_WHAT IS EXPECTED:_
Go through the lines below and copy each one that holds the string "captures".

_RECORDED INFORMATION:_
● ● ● ● ● ● ●

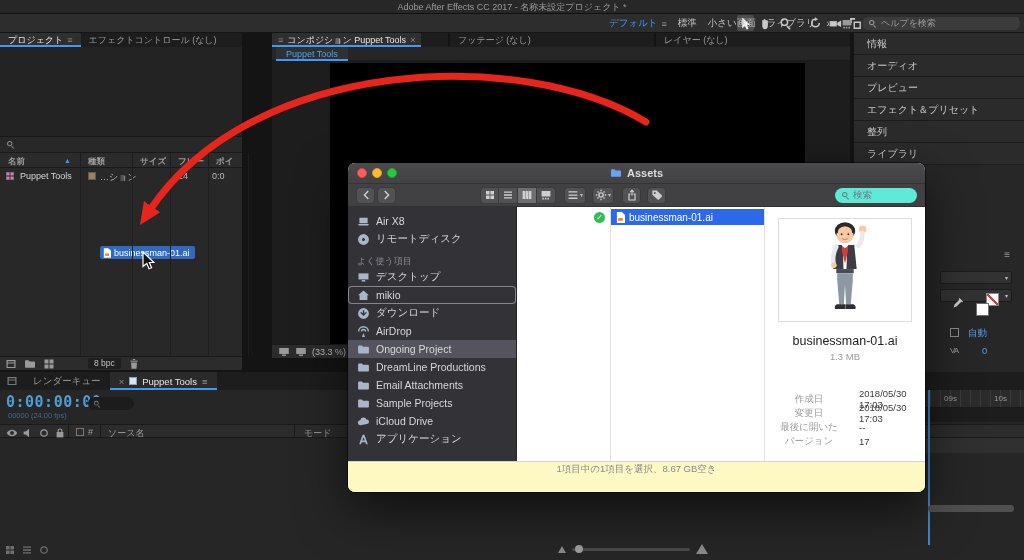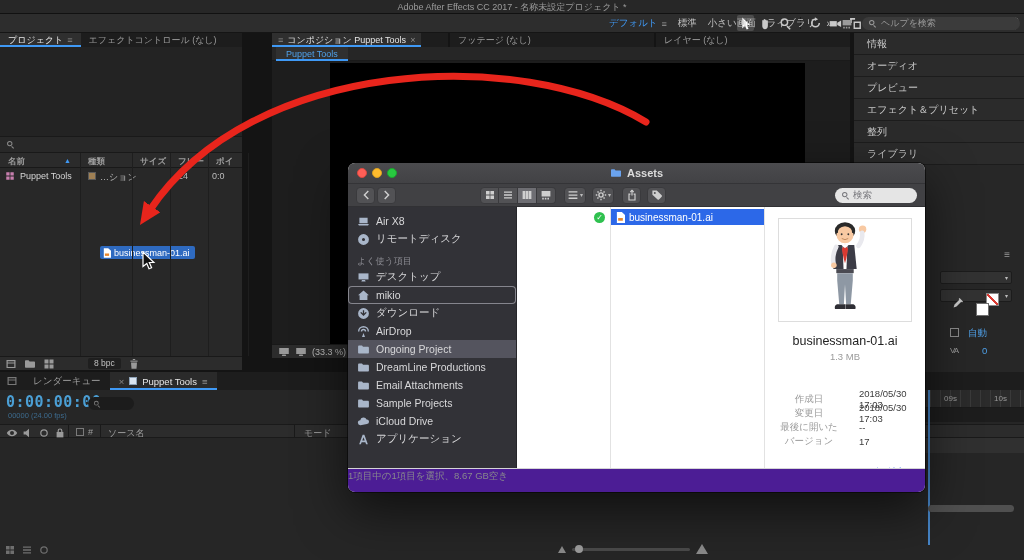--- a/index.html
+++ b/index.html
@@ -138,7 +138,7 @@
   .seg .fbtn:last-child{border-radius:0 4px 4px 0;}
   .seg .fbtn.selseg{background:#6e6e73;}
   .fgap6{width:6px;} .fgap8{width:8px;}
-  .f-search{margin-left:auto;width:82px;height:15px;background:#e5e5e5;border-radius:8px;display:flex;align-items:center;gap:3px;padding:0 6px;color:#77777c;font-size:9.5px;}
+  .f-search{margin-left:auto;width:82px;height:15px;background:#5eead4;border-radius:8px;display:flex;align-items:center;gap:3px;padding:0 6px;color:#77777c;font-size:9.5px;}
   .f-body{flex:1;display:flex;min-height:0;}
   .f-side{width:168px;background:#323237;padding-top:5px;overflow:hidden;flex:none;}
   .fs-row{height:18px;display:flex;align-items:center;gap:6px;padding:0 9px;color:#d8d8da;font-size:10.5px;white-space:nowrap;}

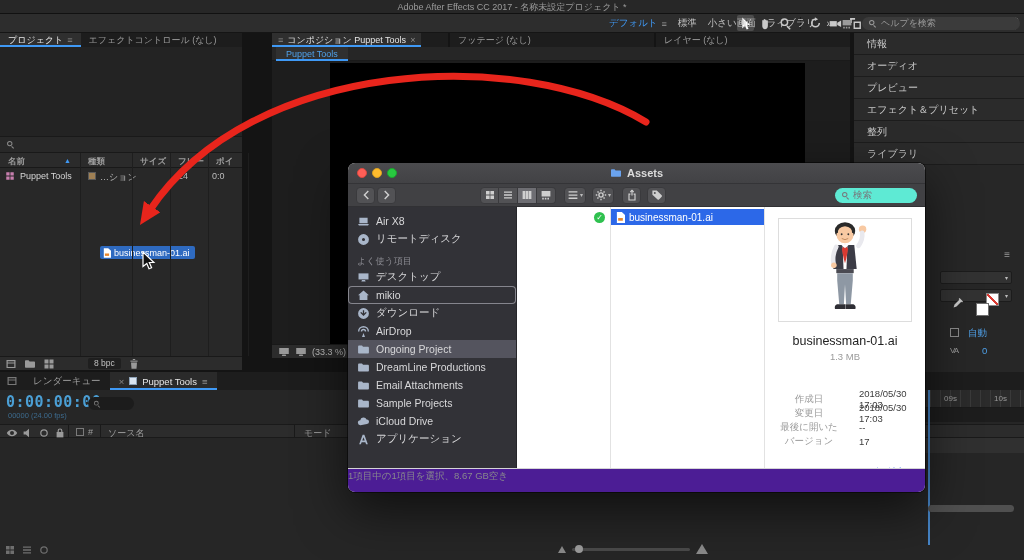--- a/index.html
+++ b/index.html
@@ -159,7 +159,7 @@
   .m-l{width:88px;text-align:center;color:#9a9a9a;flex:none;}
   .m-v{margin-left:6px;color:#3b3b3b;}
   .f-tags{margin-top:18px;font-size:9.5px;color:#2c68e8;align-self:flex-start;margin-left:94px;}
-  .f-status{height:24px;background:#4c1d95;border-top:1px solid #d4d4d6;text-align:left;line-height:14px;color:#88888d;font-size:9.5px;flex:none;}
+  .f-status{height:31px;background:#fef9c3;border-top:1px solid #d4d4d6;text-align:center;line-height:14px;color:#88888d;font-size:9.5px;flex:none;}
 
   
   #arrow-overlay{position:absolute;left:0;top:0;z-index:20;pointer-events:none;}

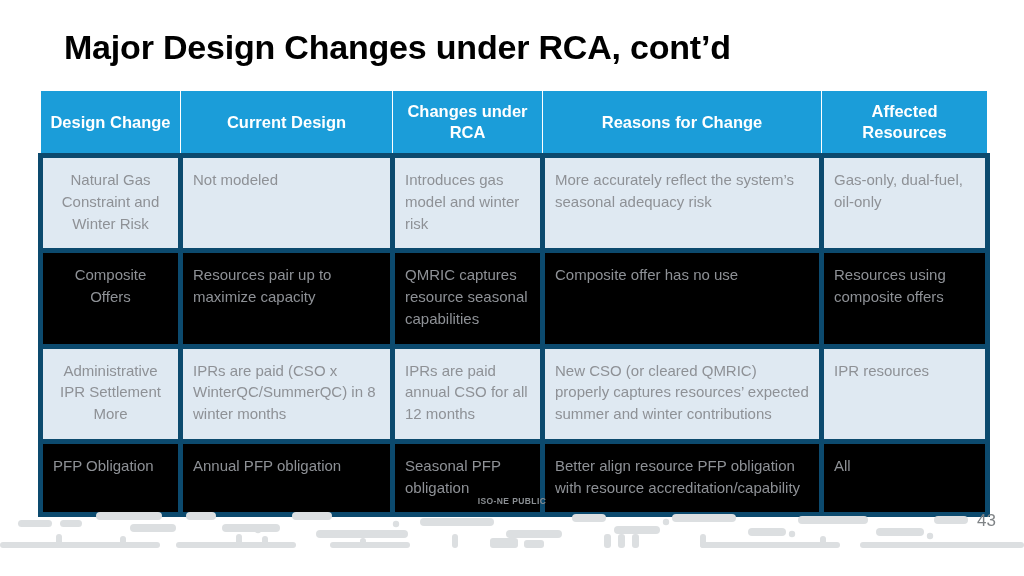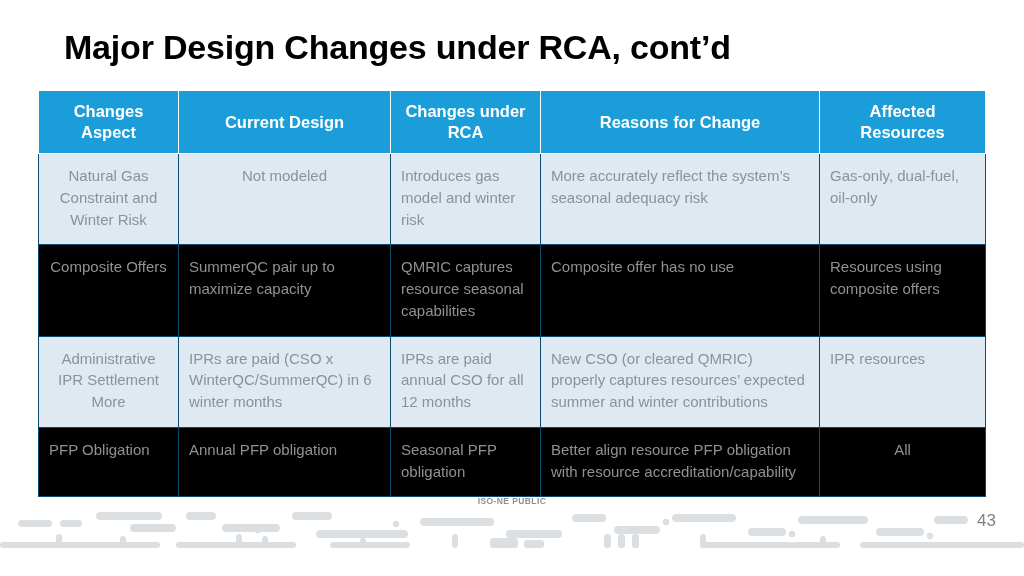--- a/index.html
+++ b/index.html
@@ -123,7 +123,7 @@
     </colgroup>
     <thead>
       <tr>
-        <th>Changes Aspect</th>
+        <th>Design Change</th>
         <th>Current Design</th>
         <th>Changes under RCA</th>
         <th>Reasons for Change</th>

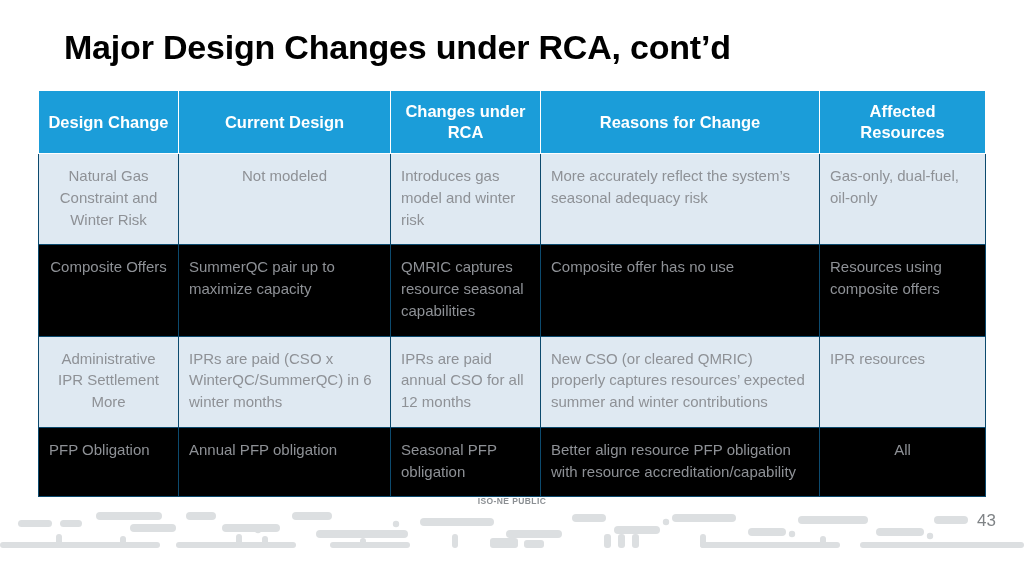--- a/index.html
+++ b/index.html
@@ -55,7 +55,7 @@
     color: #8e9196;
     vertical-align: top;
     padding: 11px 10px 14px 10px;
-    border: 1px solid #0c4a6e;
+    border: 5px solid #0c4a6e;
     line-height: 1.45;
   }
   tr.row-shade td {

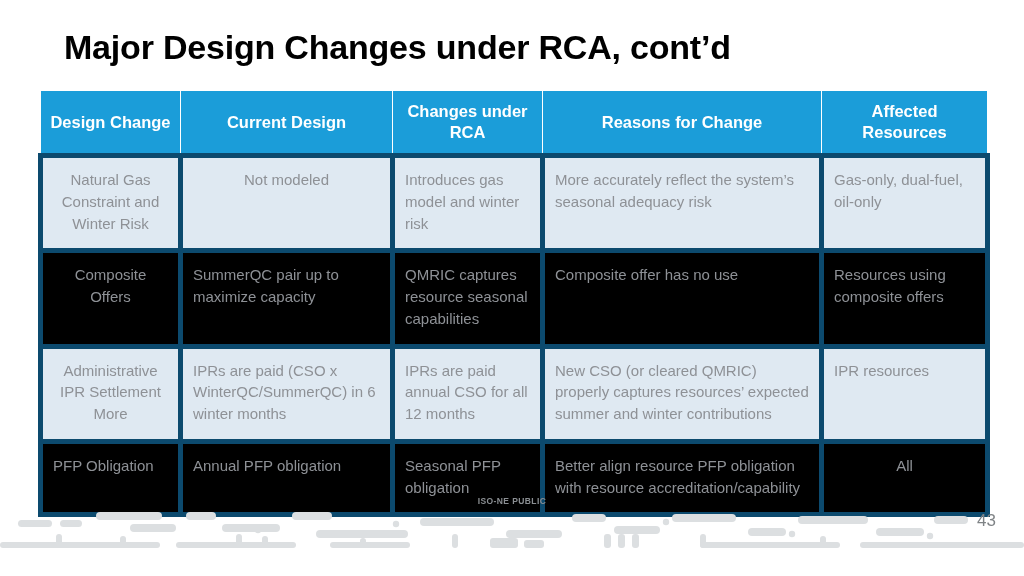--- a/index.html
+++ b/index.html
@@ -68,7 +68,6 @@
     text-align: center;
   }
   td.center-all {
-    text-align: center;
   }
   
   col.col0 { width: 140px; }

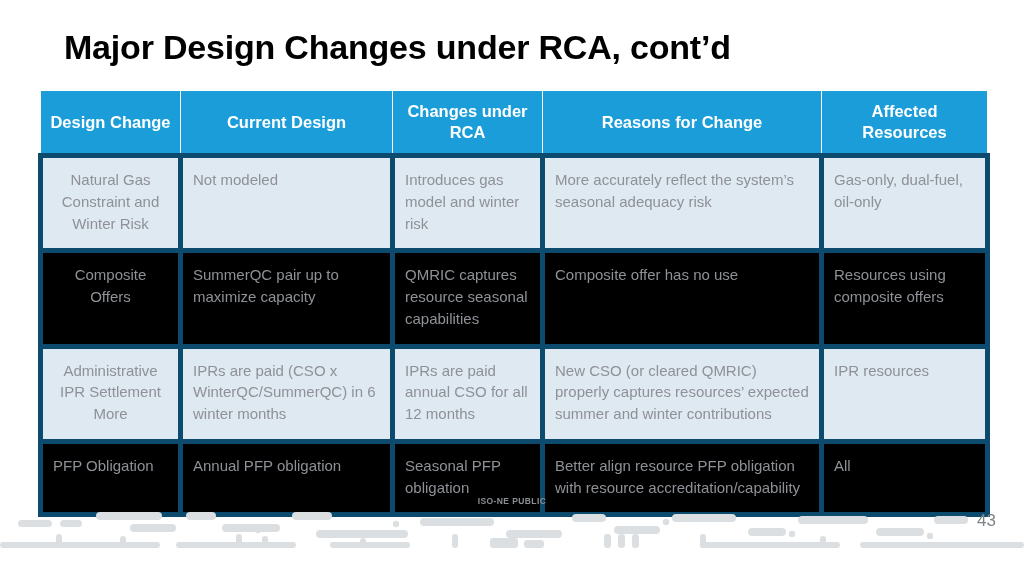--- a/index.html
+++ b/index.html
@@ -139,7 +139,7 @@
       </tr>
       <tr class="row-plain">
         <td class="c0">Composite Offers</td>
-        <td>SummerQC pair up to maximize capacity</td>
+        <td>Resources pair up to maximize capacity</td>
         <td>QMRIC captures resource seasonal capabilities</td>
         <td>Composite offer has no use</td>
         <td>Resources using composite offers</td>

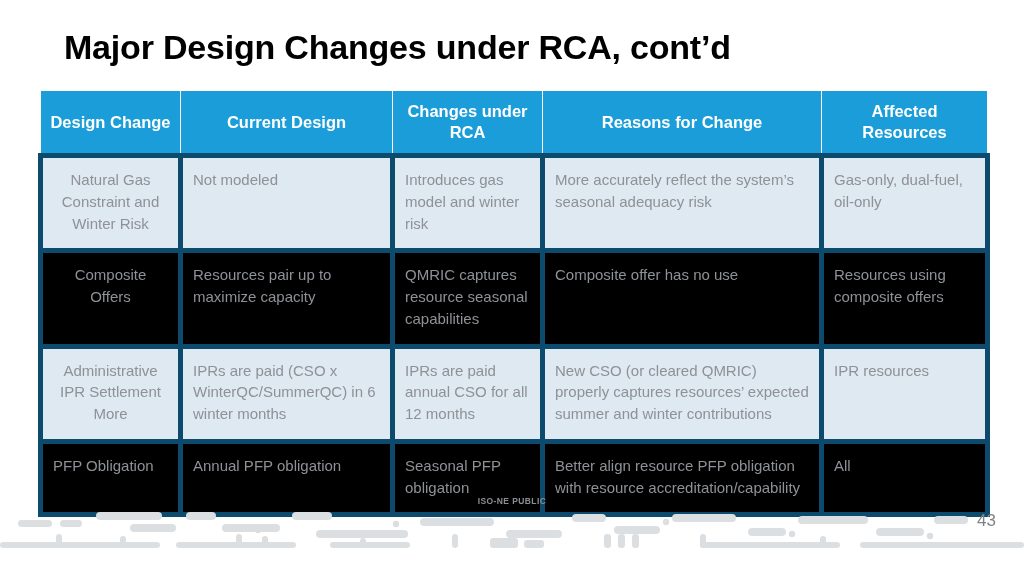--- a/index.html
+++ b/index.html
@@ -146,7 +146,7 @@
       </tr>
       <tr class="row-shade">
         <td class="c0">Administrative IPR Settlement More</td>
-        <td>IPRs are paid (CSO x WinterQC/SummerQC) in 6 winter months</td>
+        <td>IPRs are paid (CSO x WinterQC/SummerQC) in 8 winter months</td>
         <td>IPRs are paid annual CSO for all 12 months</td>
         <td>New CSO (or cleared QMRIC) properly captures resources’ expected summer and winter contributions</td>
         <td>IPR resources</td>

● ● ● ● ● ● ●

_TASK OUTPUT:_
         <td>QMRIC captures resource seasonal capabilities</td>
         <td>New CSO (or cleared QMRIC) properly captures resources’ expected summer and winter contributions</td>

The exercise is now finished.